La obesidad es la acumulación de grasa corporal. Se considera obesidad cuando el peso corporal sobrepasa en más del 20% el peso ideal según la edad, sexo y talla de la persona. Por ejemplo, para calcular el peso ideal de un niño de 2 a 5 años hay que multiplicar la edad en años por dos y luego sumarle ocho. Así pues un niño de cinco años, deberá pesar alrededor de 18 kg. Sin embargo, el método no es exacto y lo mejor es que, si tienes dudas sobre el peso de tu hijo, le consultes a tu pediatra.

 

Se puede dar el caso en algunas familias de que los padres sientan orgullo al tener un hijo gordito, con mofletes y con pliegues por todo su cuerpo, pues es un signo de que el niño está satisfecho, bien, fuerte y lleno de salud. Sin embargo, los expertos en alimentación de niños no piensan de la misma manera e incluso dicen que este tipo de pensamiento es erróneo. Lo importante no es la complexión del niño, sino que lo que interesa es que esté sano.
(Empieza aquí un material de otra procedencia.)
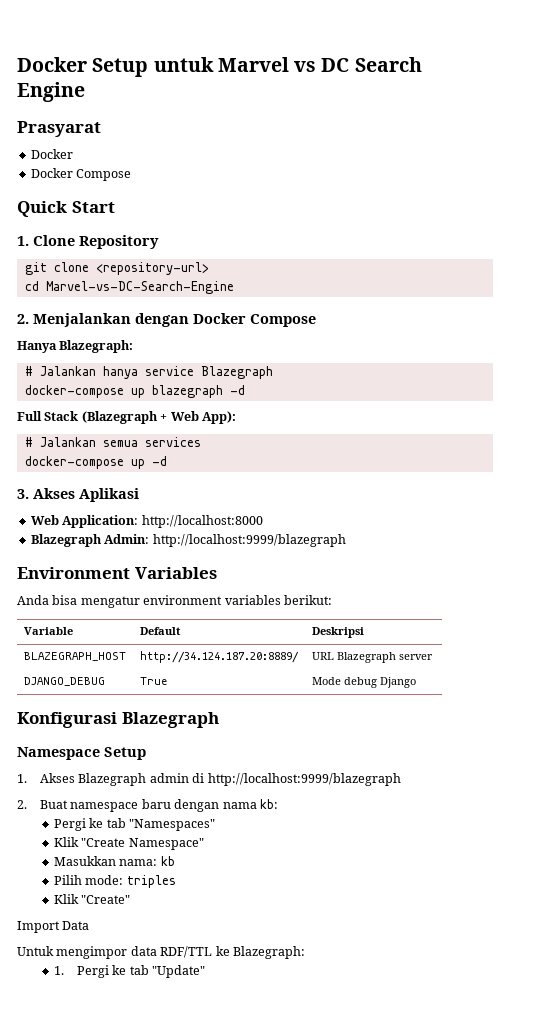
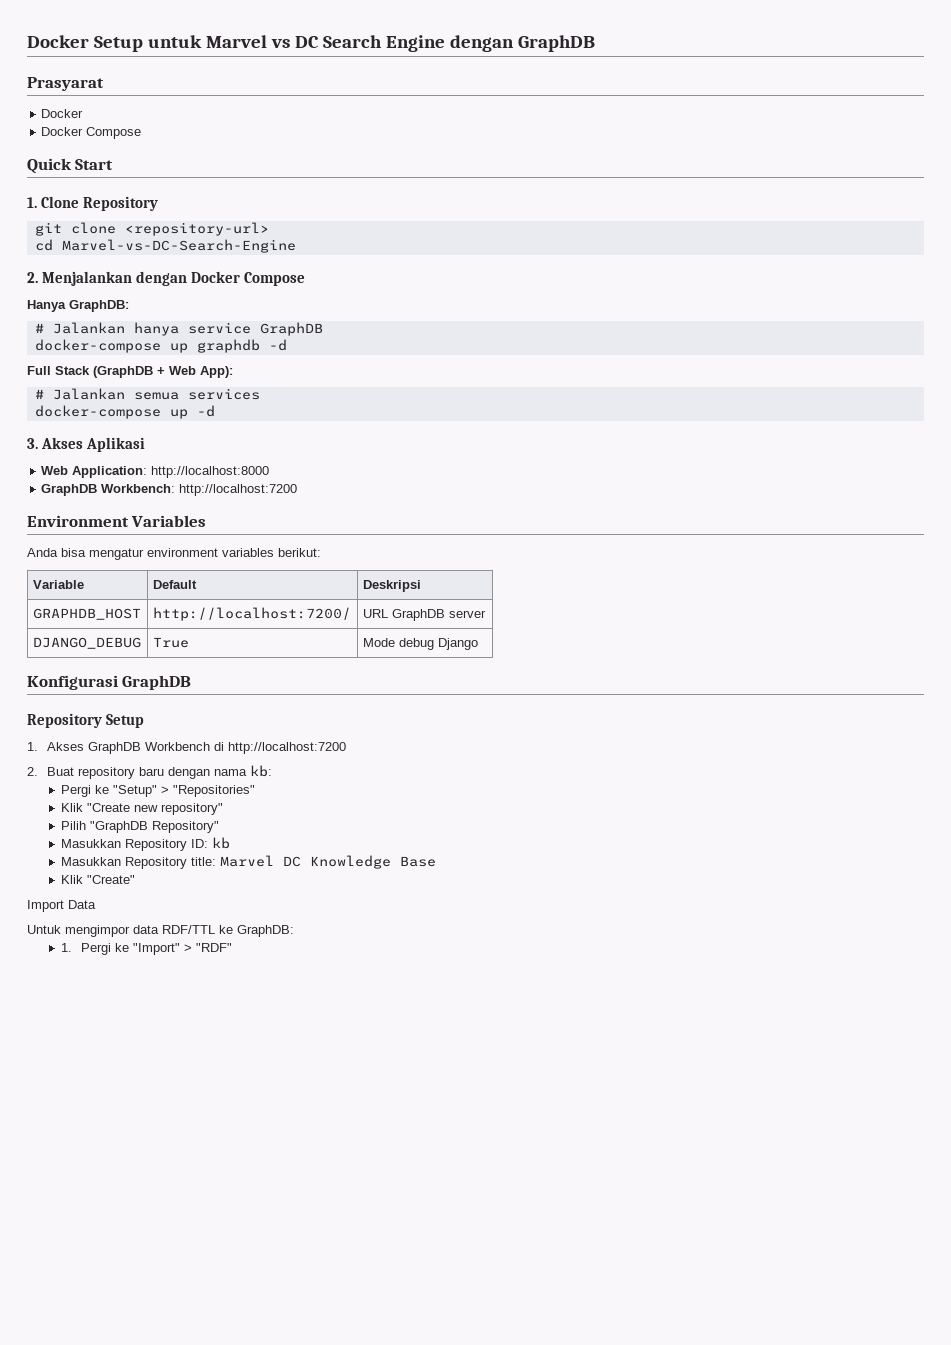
- Docker Setup untuk Marvel vs DC Search Engine
+ Docker Setup untuk Marvel vs DC Search Engine dengan GraphDB
- Hanya Blazegraph:
+ Hanya GraphDB:
- # Jalankan hanya service Blazegraph
- docker-compose up blazegraph -d
+ # Jalankan hanya service GraphDB
+ docker-compose up graphdb -d
- Full Stack (Blazegraph + Web App):
+ Full Stack (GraphDB + Web App):
- Blazegraph Admin: http://localhost:9999/blazegraph
+ GraphDB Workbench: http://localhost:7200
- BLAZEGRAPH_HOST | http://34.124.187.20:8889/ | URL Blazegraph server
+ GRAPHDB_HOST | http://localhost:7200/ | URL GraphDB server
- Konfigurasi Blazegraph
- Namespace Setup
+ Konfigurasi GraphDB
+ Repository Setup
- 1. Akses Blazegraph admin di http://localhost:9999/blazegraph
+ 1. Akses GraphDB Workbench di http://localhost:7200
- 2. Buat namespace baru dengan nama kb:
+ 2. Buat repository baru dengan nama kb:
- Pergi ke tab "Namespaces"
+ Pergi ke "Setup" > "Repositories"
- Klik "Create Namespace"
- Masukkan nama: kb
+ Klik "Create new repository"
+ Pilih "GraphDB Repository"
+ Masukkan Repository ID: kb
- Pilih mode: triples
+ Masukkan Repository title: Marvel DC Knowledge Base
- Untuk mengimpor data RDF/TTL ke Blazegraph:
+ Untuk mengimpor data RDF/TTL ke GraphDB:
- 1. Pergi ke tab "Update"
+ 1. Pergi ke "Import" > "RDF"

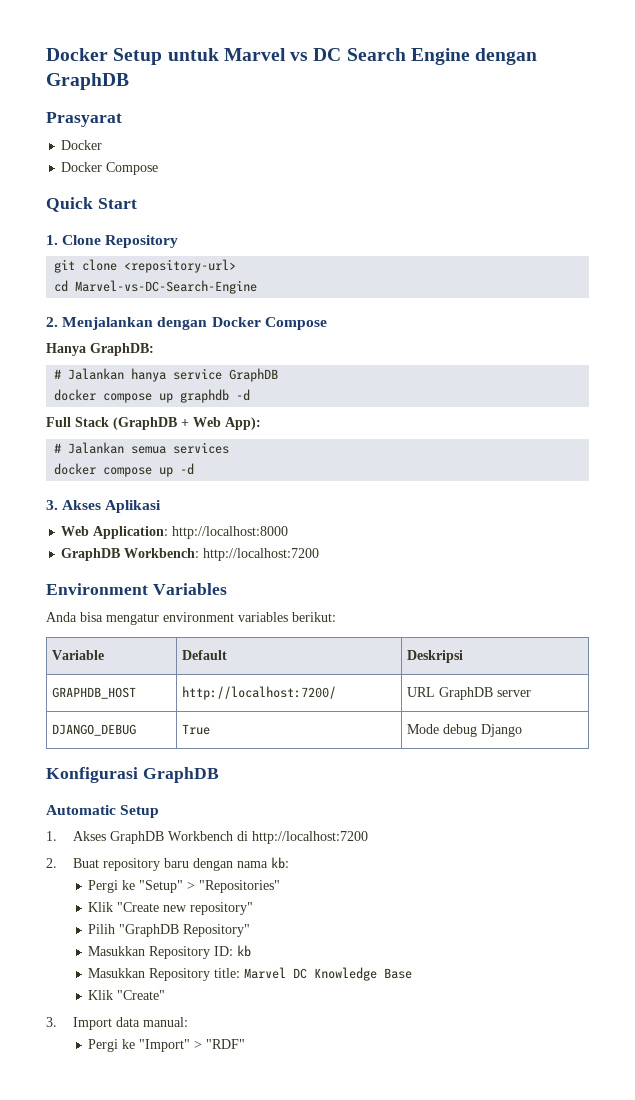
- docker-compose up graphdb -d
+ docker compose up graphdb -d
- docker-compose up -d
+ docker compose up -d
- Repository Setup
+ Automatic Setup
- Import Data
- Untuk mengimpor data RDF/TTL ke GraphDB:
- 1. Pergi ke "Import" > "RDF"
+ 3. Import data manual:
+ Pergi ke "Import" > "RDF"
Incidencia de la obesidad en Europa

Actualmente y según estudios recientes, se está empezando a considerar la obesidad como una enfermedad emergente ya que tanto en Europa como en Estados Unidos, las cifras de obesidad infantil se han duplicado. Así pues, España se coloca dentro del top 5 de países de la Unión Europea con cifras más altas en niños con problemas de sobrepeso.

 

A la cabeza están Italia, Malta y Grecia. Algo alarmante, si tenemos en cuenta que supuestamente son países que siguen una dieta mediterránea y que se caracterizaban porque las cifras de obesidad hace sólo cinco años eran de un 5% de menores obesos mientras que ahora supera el 16%.

 

Según los expertos esto ha ocurrido debido a los cambios en la forma de vida tanto de los padres, debido al trabajo como al cada vez mayor sedentarismo de los más pequeños.

¿Cómo debe comer un niño?

No hay una cantidad exacta que un niño deba consumir. Cada niño es un mundo y tanto sus gustos como sus necesidades son diferentes. Como consecuencia, es el niño únicamente el que tiene capacidad de decir con exactitud la cantidad de comida que quiere y puede comer y no se le puede obligar a que coma más, ni a las buenas, ni a las malas. Por norma general, son los niños los que comen más que las niñas pero si hablamos de apetito nunca se puede generalizar.

 

Lo importante es que se coma dentro de unos límites. No se puede comer exageradamente poco, muchas veces el problema de comer poco es que los niños no queres comer según qué alimento. Es muy importante enseñarles a comer de todo, y aunque no les guste, como mínimo deben probarlo. Por otro lado es importante que no sempre queden saciados. La sensación de saciedad implicará que crean la necesidad de sentirse siempre llenos al terminar de comer y se creará asi un hábito de comer hasta no poder más que a la larga no será bueno.